Giter VIP home page Giter VIP logo

aot's Introduction

AOT: Associating Objects with Transformers for Video Object Segmentation

PWC PWC PWC PWC PWC PWC

This project is used to update news related to AOT series frameworks:

  • DeAOT: Decoupling Features in Hierarchical Propagation for Video Object Segmentation (NeurIPS 2022, Spotlight) [OpenReview][PDF]
  • AOST: Scalable Video Object Segmentation with Identification Mechanism (TPAMI 2024) [PDF]
  • AOT: Associating Objects with Transformers for Video Object Segmentation (NeurIPS 2021, Score 8/8/7/8) [OpenReview][PDF]

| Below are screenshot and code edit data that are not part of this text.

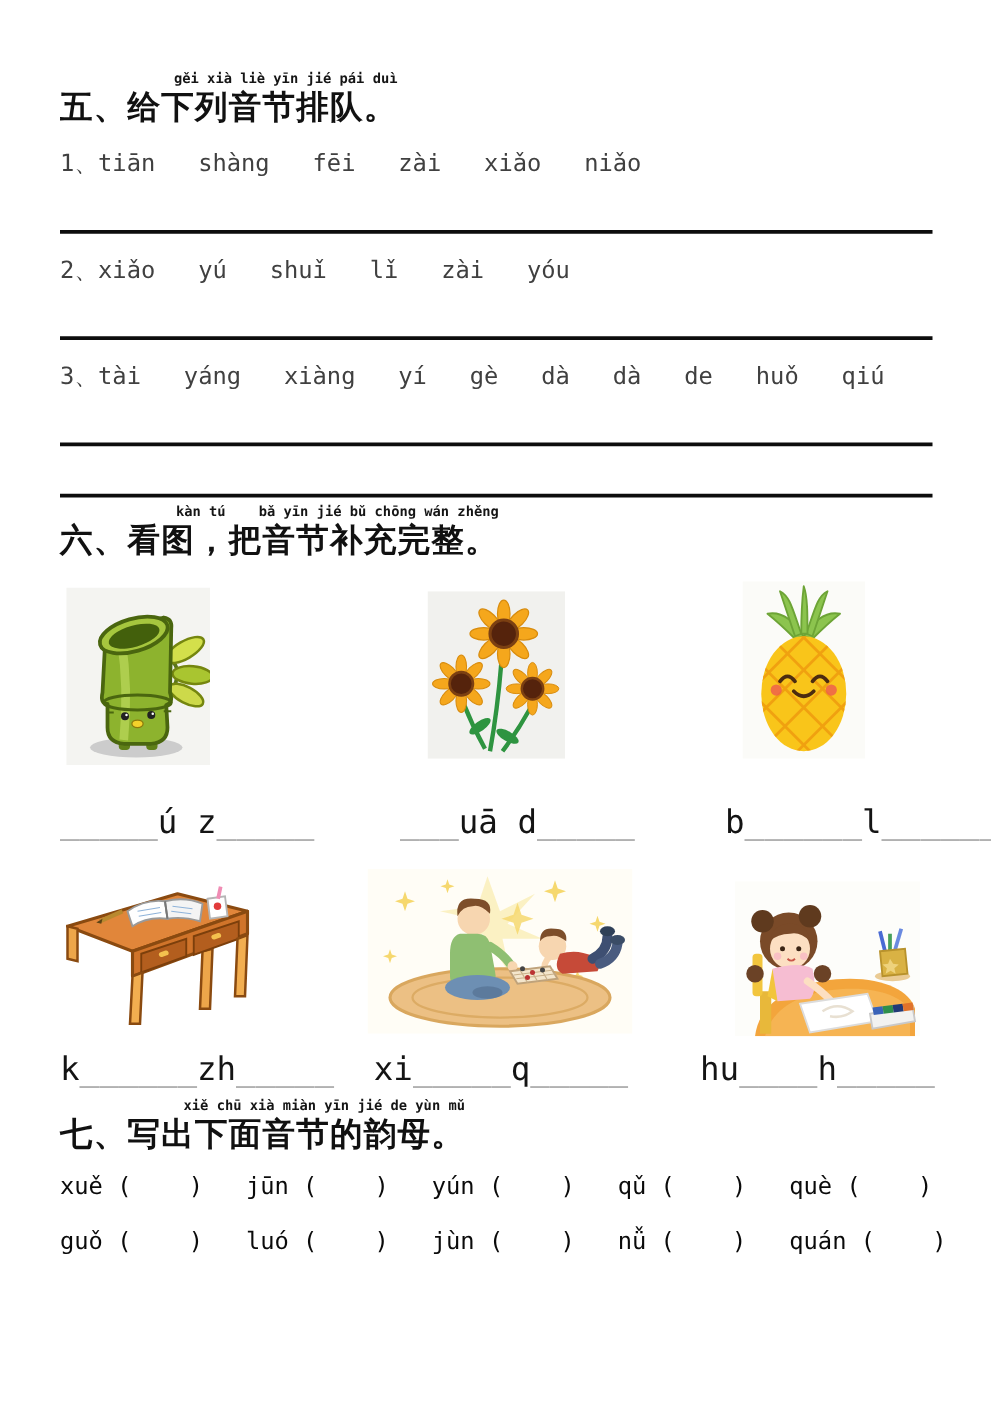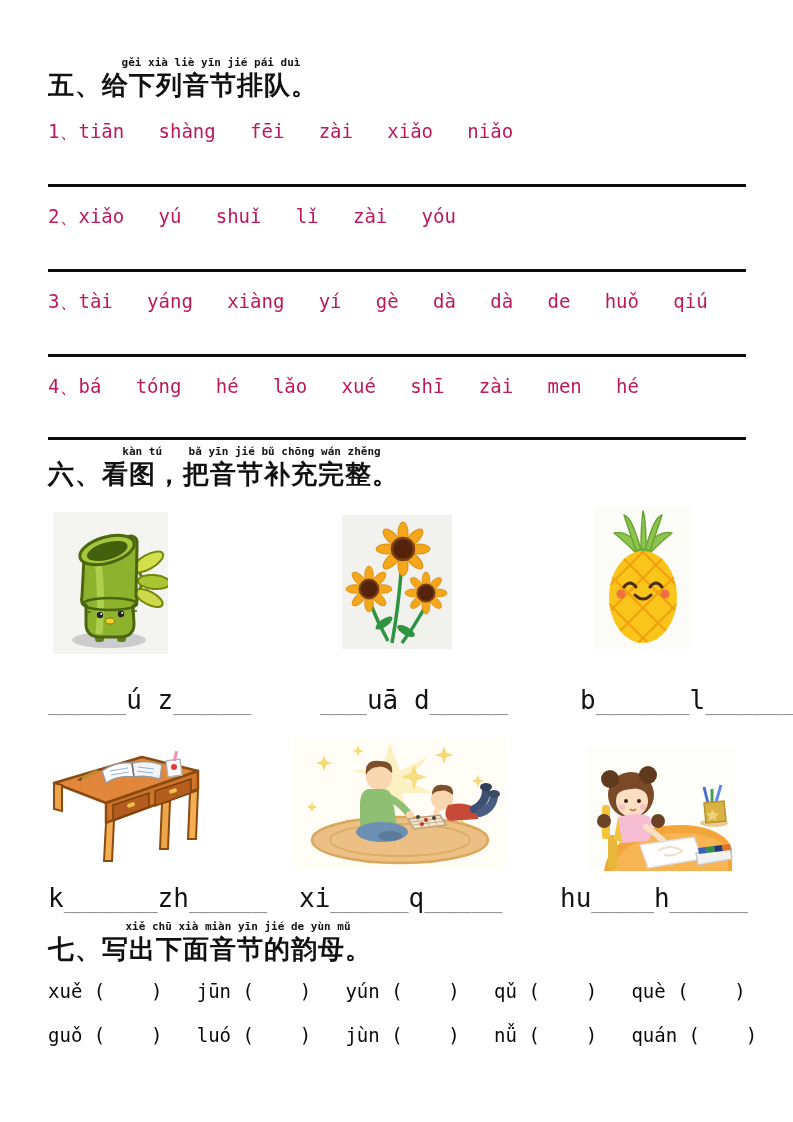"gěi xià liè yīn jié" .heading-main { align-items: center -> flex-end }
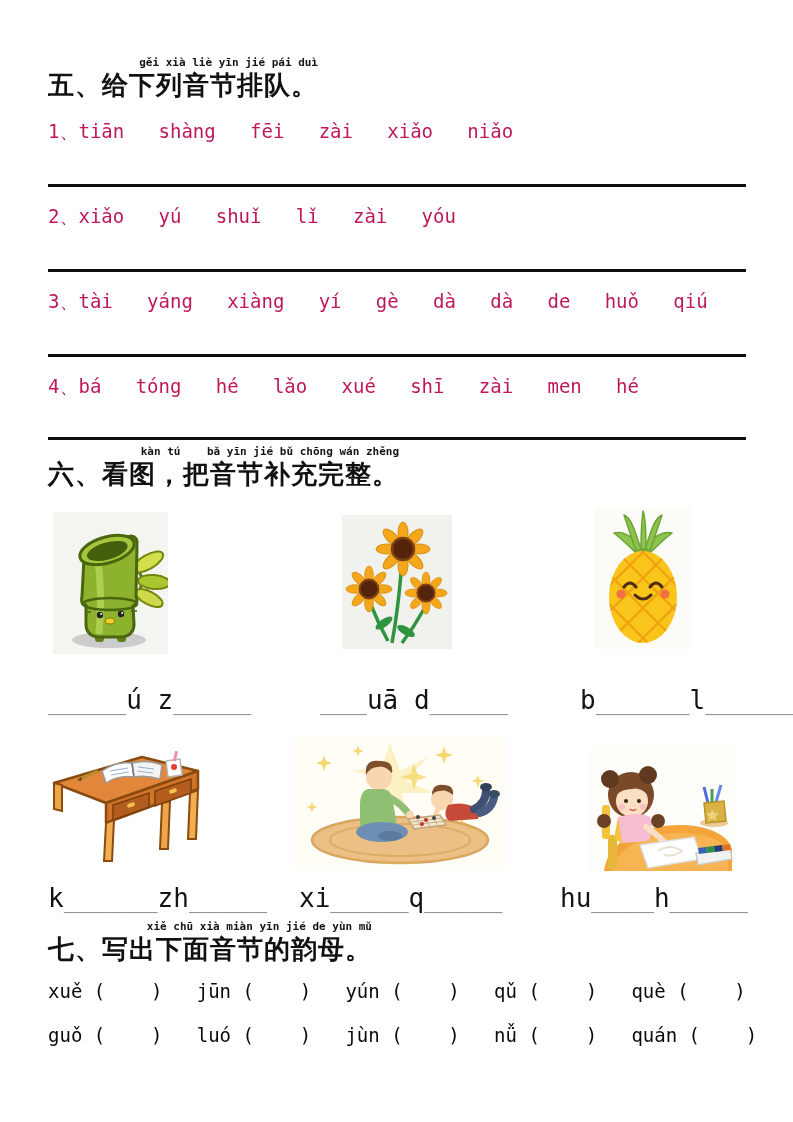"1、tiān shàng fēi zài xiǎo" .py-line { color: #be185d -> #404040 }
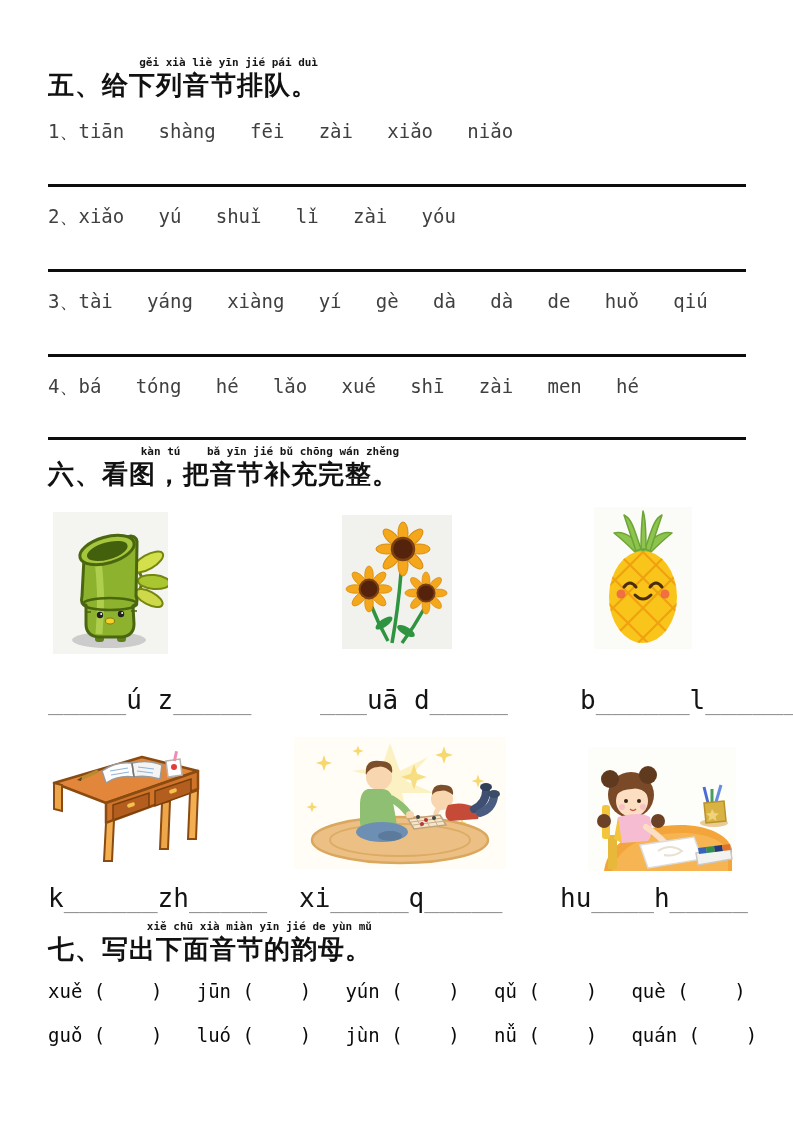"4、bá tóng hé lǎo xué" div.py-line { html: <div>4、bá tóng hé lǎo xué shī zài men hé</div> -> none }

Implementations and Results

The implementations of AOT series frameworks can be found below:

  1. PyTorch

    • AOT-Benchmark from ZJU, which supports both AOT and DeAOT now. Thanks for such an excellent implementation.
  2. PaddlePaddle

    We are preparing an official PaddlePaddle implementation.

News

  • 2024/03: AOST - AOST, the journal extension of AOT, has been accepted by TPAMI. AOST is the first scalable VOS framework supporting run-time speed-accuracy trade-offs, from real-time efficiency to SOTA performance.

  • 2023/07: WINNER - DeAOT-based Tracker ranked 1st in the VOTS 2023 challenge (leaderboard). In detail, our DMAOT improves DeAOT by storing object-wise long-term memories instead of frame-wise long-term memories. This avoids the memory growth problem when processing long video sequences and produces better results when handling multiple objects.

  • 2023/06: WINNER - DeAOT-based Tracker ranked 1st in two tracks of EPIC-Kitchens challenges (leaderboard). In detail, our MS-DeAOT is a multi-scale version of DeAOT and is the winner of Semi-Supervised Video Object Segmentation (segmentation-based tracking) and TREK-150 Object Tracking (BBox-based tracking). Technical reports are coming soon.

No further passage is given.